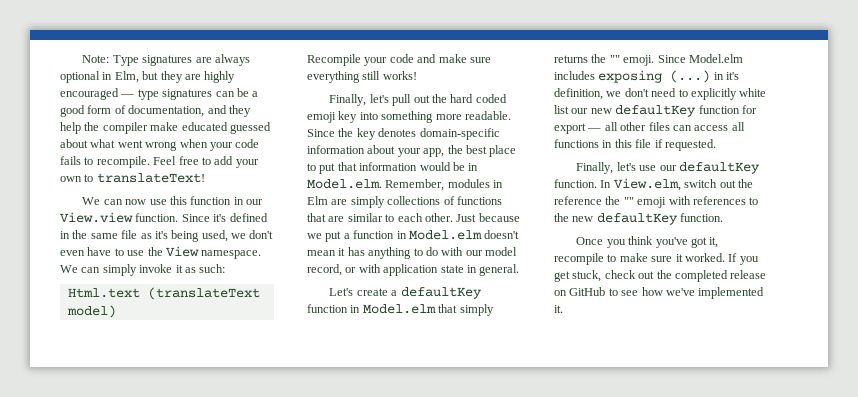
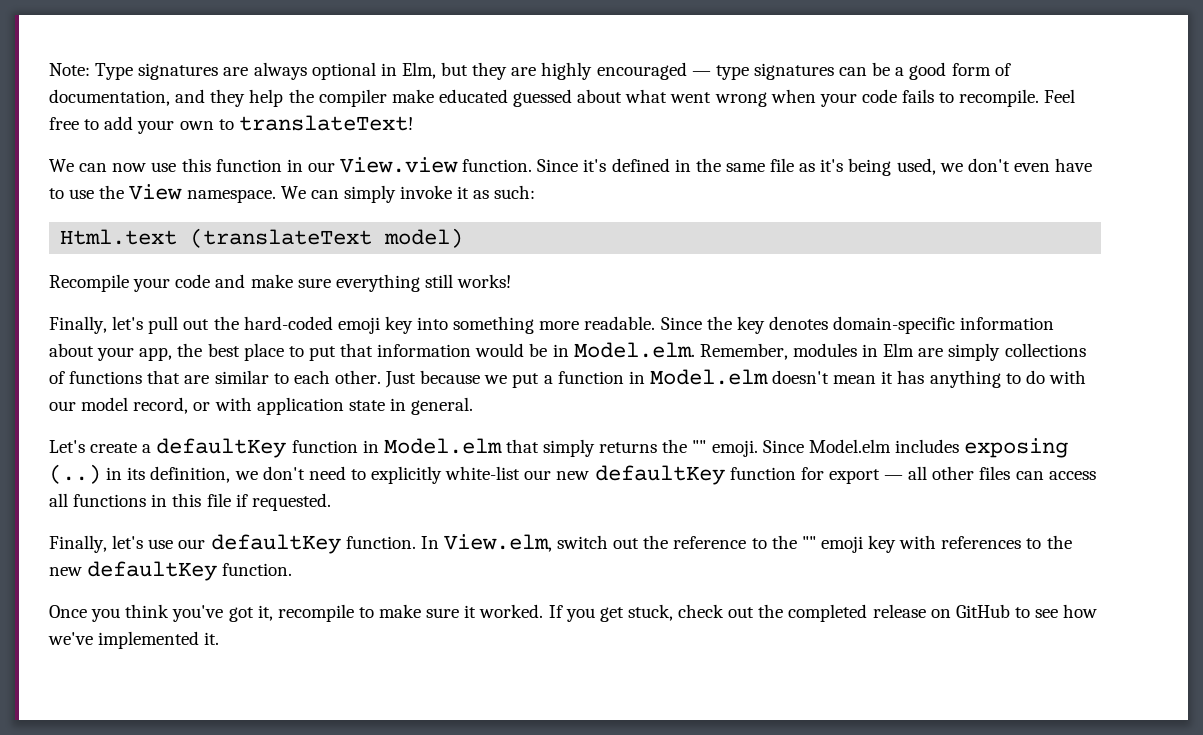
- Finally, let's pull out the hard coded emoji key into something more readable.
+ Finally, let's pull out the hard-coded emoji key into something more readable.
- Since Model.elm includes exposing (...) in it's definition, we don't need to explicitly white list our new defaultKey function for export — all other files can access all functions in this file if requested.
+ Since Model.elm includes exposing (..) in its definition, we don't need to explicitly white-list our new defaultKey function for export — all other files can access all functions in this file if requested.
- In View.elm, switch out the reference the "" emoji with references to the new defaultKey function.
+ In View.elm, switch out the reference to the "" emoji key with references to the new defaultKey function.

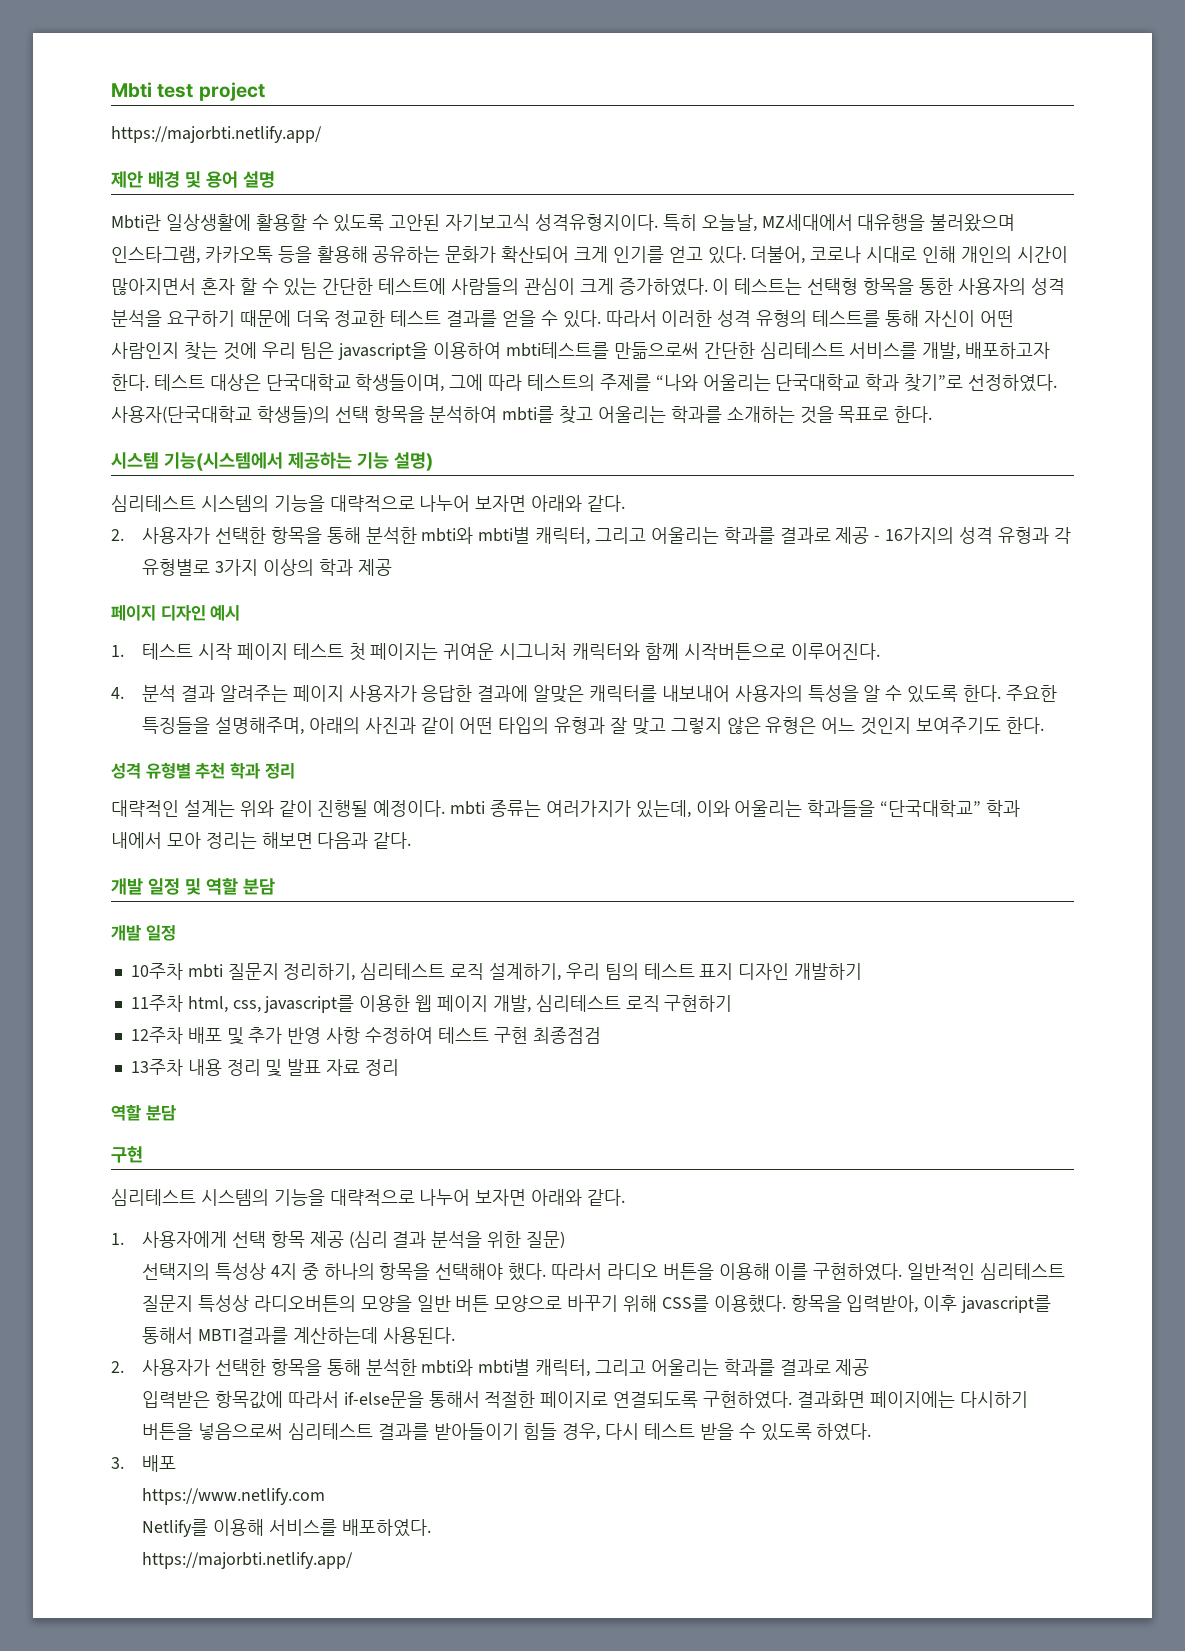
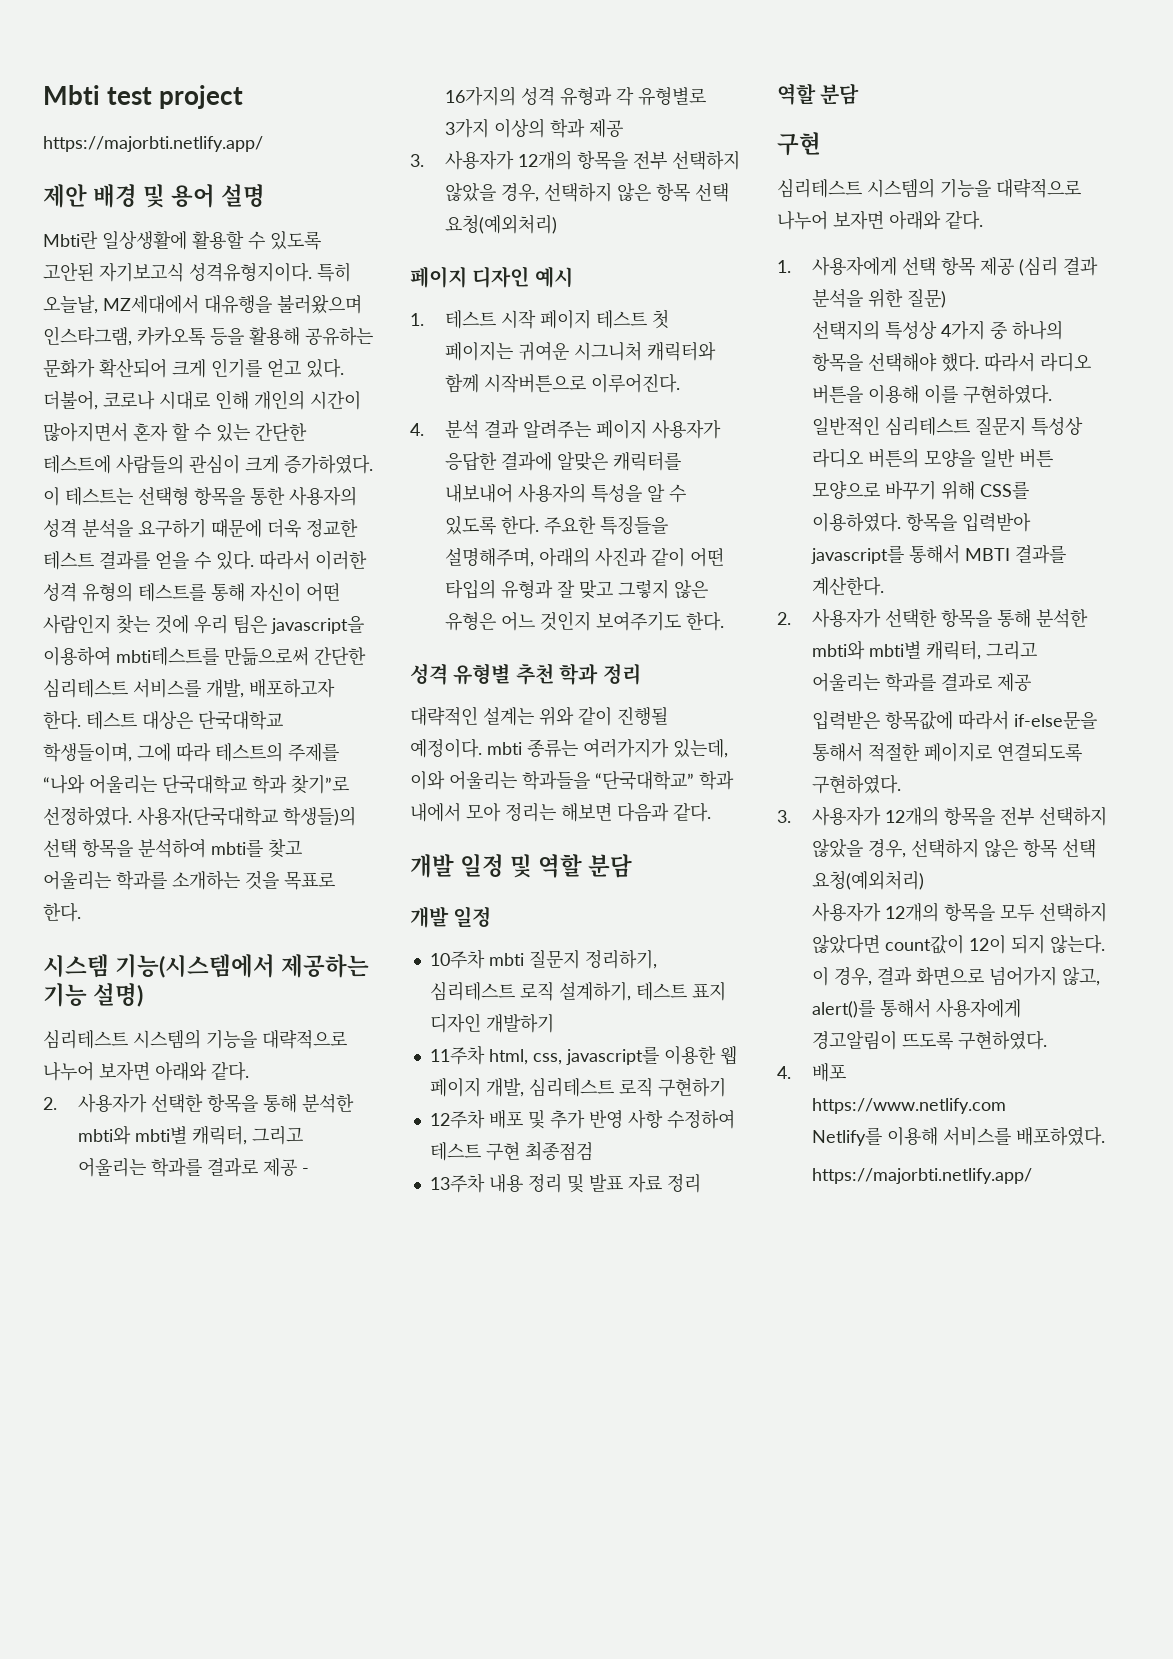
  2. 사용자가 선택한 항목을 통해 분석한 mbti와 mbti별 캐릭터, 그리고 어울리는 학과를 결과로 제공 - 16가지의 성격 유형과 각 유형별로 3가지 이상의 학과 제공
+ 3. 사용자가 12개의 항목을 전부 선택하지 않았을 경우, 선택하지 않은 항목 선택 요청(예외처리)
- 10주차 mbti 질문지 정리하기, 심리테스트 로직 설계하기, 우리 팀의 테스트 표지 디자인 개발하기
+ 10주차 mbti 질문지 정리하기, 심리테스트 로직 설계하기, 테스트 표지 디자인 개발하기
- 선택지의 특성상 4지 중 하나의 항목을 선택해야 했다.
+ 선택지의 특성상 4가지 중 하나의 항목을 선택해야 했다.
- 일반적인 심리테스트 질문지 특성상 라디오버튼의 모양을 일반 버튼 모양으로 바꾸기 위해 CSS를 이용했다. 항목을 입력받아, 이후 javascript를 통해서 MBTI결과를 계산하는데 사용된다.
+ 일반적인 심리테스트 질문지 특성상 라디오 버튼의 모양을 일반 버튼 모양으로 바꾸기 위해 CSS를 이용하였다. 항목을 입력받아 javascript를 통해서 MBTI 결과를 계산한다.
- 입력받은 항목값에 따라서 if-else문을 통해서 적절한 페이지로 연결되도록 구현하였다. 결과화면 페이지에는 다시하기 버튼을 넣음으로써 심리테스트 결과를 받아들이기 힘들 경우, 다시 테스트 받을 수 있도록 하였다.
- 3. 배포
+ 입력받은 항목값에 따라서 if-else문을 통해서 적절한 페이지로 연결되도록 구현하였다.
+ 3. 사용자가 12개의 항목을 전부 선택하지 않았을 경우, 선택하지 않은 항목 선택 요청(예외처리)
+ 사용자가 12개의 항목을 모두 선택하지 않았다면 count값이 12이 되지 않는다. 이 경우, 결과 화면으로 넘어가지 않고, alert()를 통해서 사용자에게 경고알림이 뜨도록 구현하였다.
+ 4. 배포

########

▸ WHAT NEEDS TO BE DONE
Wherever a line of the entries holds the string "reference", copy that line.

▸ TASK RESPONSE
- In View.elm, switch out the reference the "" emoji with references to the new defaultKey function.
+ In View.elm, switch out the reference to the "" emoji key with references to the new defaultKey function.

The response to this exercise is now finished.